Day167 - MLOps Review: Model Development and Offline Evaluation (1)

June 27, 2025 6 minute read

Designing Machine Learning Systems: Model Selection, Evaluating ML Models, & Ensemble Method (Bagging, Boosting, and Stacking)

4E8C6669-9B6E-4AB6-987A-FCF626EB2B96_1_105_c

Model Development and Training

After developing a comprehensive feature set, the next step is to choose and train a model. This step is often one of the most exciting for practitioners because it allows experimentation with a variety of ML algorithms—from logistic regression and gradient-boosted trees to deep neural networks and transformer-based architectures.

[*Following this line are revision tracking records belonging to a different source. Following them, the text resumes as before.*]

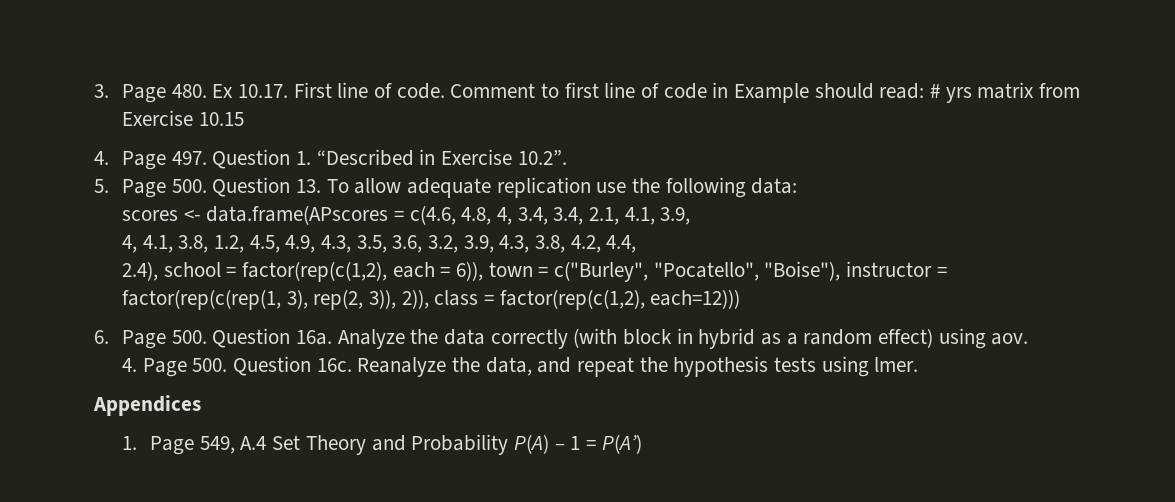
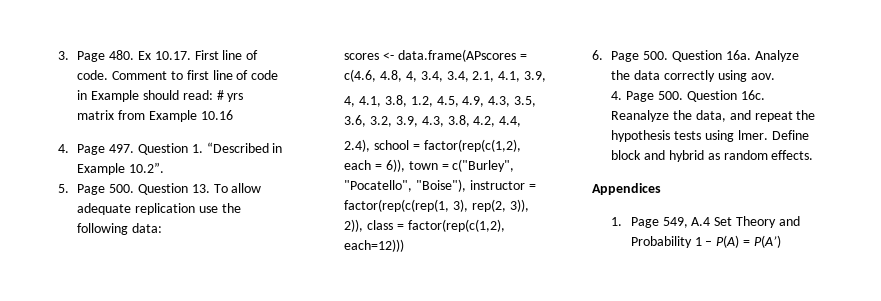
- Comment to first line of code in Example should read: # yrs matrix from Exercise 10.15
+ Comment to first line of code in Example should read: # yrs matrix from Example 10.16
- 4. Page 497. Question 1. “Described in Exercise 10.2”.
+ 4. Page 497. Question 1. “Described in Example 10.2”.
- Analyze the data correctly (with block in hybrid as a random effect) using aov.
+ Analyze the data correctly using aov.
+ Define block and hybrid as random effects.
- 1. Page 549, A.4 Set Theory and Probability P(A) – 1 = P(A’)
+ 1. Page 549, A.4 Set Theory and Probability 1 – P(A) = P(A’)

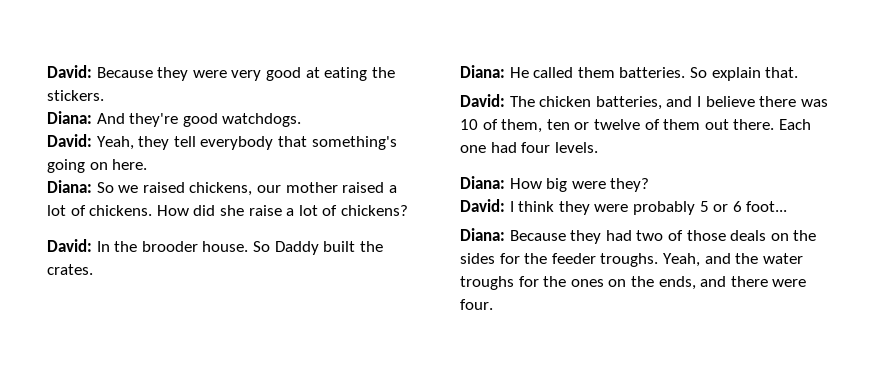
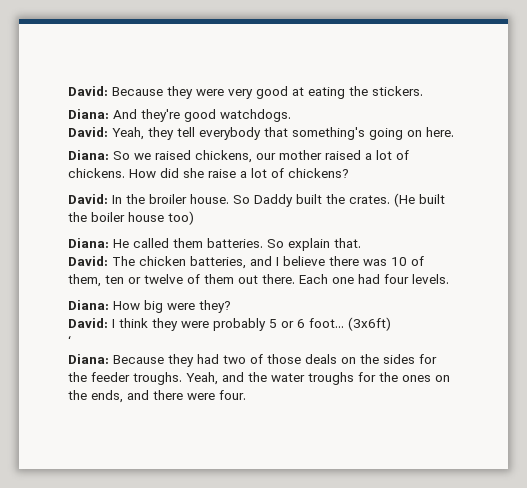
- David: In the brooder house.
+ David: In the broiler house.
+ (He built the boiler house too)
+ (3x6ft)
+ ‘

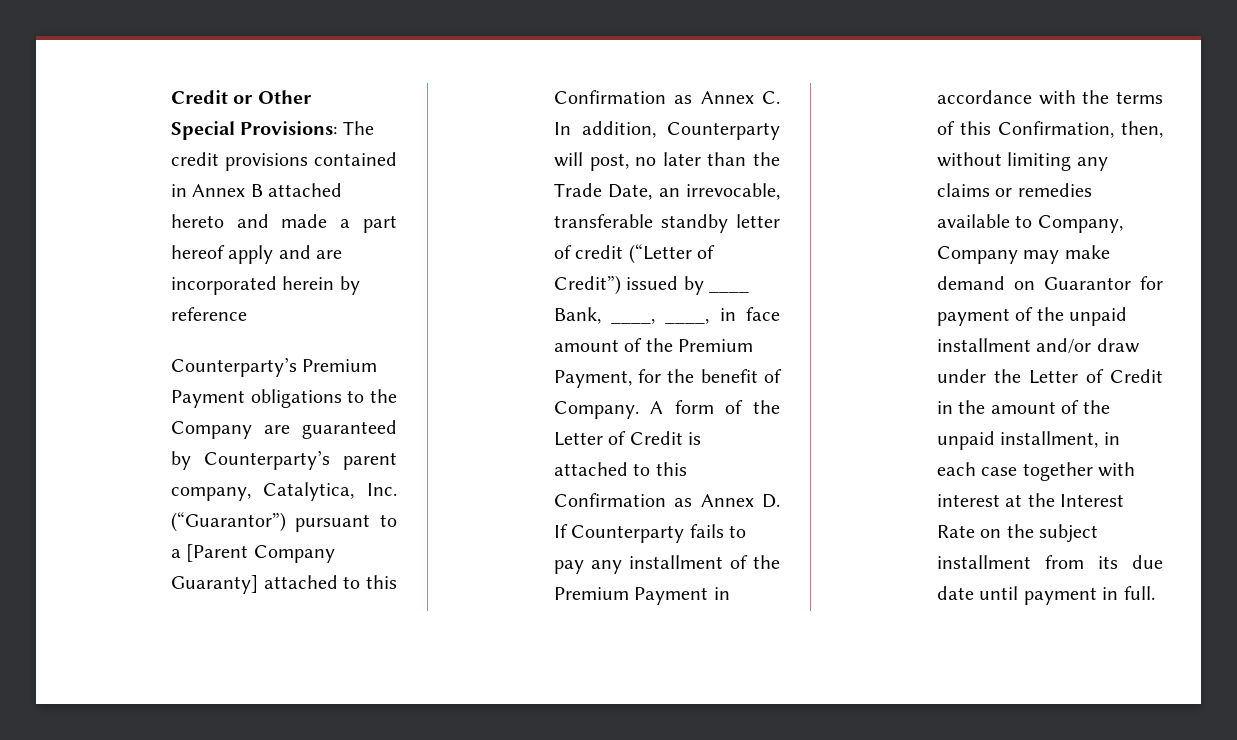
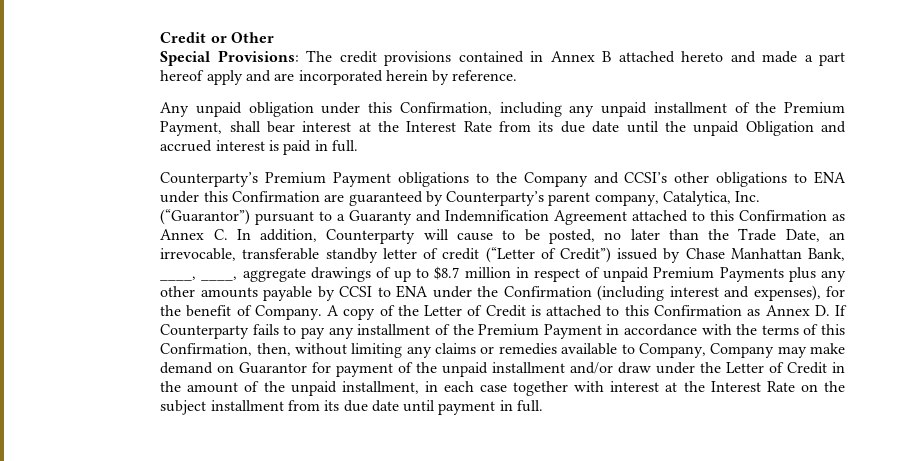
- Special Provisions: The credit provisions contained in Annex B attached hereto and made a part hereof apply and are incorporated herein by reference
+ Special Provisions: The credit provisions contained in Annex B attached hereto and made a part hereof apply and are incorporated herein by reference.
+ Any unpaid obligation under this Confirmation, including any unpaid installment of the Premium Payment, shall bear interest at the Interest Rate from its due date until the unpaid Obligation and accrued interest is paid in full.
- Counterparty’s Premium Payment obligations to the Company are guaranteed by Counterparty’s parent company, Catalytica, Inc. (“Guarantor”) pursuant to a [Parent Company Guaranty] attached to this Confirmation as Annex C. In addition, Counterparty will post, no later than the Trade Date, an irrevocable, transferable standby letter of credit (“Letter of Credit”) issued by ____ Bank, ____, ____, in face amount of the Premium Payment, for the benefit of Company.
+ Counterparty’s Premium Payment obligations to the Company and CCSI’s other obligations to ENA under this Confirmation are guaranteed by Counterparty’s parent company, Catalytica, Inc. (“Guarantor”) pursuant to a Guaranty and Indemnification Agreement attached to this Confirmation as Annex C. In addition, Counterparty will cause to be posted, no later than the Trade Date, an irrevocable, transferable standby letter of credit (“Letter of Credit”) issued by Chase Manhattan Bank, ____, ____, aggregate drawings of up to $8.7 million in respect of unpaid Premium Payments plus any other amounts payable by CCSI to ENA under the Confirmation (including interest and expenses), for the benefit of Company.
- A form of the Letter of Credit is attached to this Confirmation as Annex D. If Counterparty fails to pay any installment of the Premium Payment in accordance with the terms of this Confirmation, then, without limiting any claims or remedies available to Company, Company may make demand on Guarantor for payment of the unpaid installment and/or draw under the Letter of Credit in the amount of the unpaid installment, in each case together with interest at the Interest Rate on the subject installment from its due date until payment in full.
+ A copy of the Letter of Credit is attached to this Confirmation as Annex D. If Counterparty fails to pay any installment of the Premium Payment in accordance with the terms of this Confirmation, then, without limiting any claims or remedies available to Company, Company may make demand on Guarantor for payment of the unpaid installment and/or draw under the Letter of Credit in the amount of the unpaid installment, in each case together with interest at the Interest Rate on the subject installment from its due date until payment in full.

However, model development isn't just about selecting the algorithm with the best accuracy. It’s a multidimensional challenge that involves compromises among interpretability, training duration, inference speed, scalability, and robustness to data shifts.

Evaluating ML Models

Choosing the Right Model: 6 Tips for Model Selection

Several key strategies should guide the selection of a model:

Start with Simple Models: Begin with something like logistic regression or a decision tree to establish a baseline. Simple models are easier to debug and deploy, and they help verify that your training pipeline is sound.
Avoid Chasing SOTA (State-of-the-Art): While it’s tempting to jump into the latest deep learning models, remember that SOTA models are often evaluated on academic benchmarks, not your real-world data or constraints. The simplest model that solves your problem is usually the best one.
- Pretrained BERT models are complex but easy to use, especially with ready-made tools like Hugging Face’s Transformer. Utilizing this community-supported solution can help you troubleshoot effectively. However, testing simpler options can still confirm whether BERT is the best choice. While quick to start, improving pretrained BERT can be challenging.
Understand Your Use Case and Assumptions: Each model comes with assumptions—linear models assume linear decision boundaries, naive Bayes assumes feature independence, and neural networks assume that data samples are independent and identically distributed (i.i.d.). Understanding whether your data fits these assumptions is crucial.
- Prediction assumption: Every model that aims to predict an output $Y$ from an input $X$ assumes that it is possible to predict $Y$ based on $X$.
- IID (Independent and Identically Distributed): Neural networks assume that the examples are independent and identically distributed, meaning all examples are drawn independently from the same joint distribution.
- Smoothness: Every supervised machine learning method assumes that there is a set of functions that can transform inputs into outputs so that similar inputs result in similar outputs. If an input $X$ produces an output $Y$, then an input close to $X$ would produce an output proportionally close to $Y$.
- Tractability: Let $X$ be the input and $Z$ be the latent representation of $X$. Every generative model assumes it is tractable to compute $P(Z \vert X)$
- Boundaries: A linear classifier assumes that decision boundaries are linear.
- Conditional independence: A naive Bayes classifier assumes that the attribute values are independent of each other given the class.
- Normally distributed: Many statistical methods assume that data is normally distributed.
Account for Trade-offs: Consider performance versus latency, accuracy versus interpretability, or current versus future data availability. A neural network might offer better accuracy, but a gradient-boosted tree could be faster and more explainable.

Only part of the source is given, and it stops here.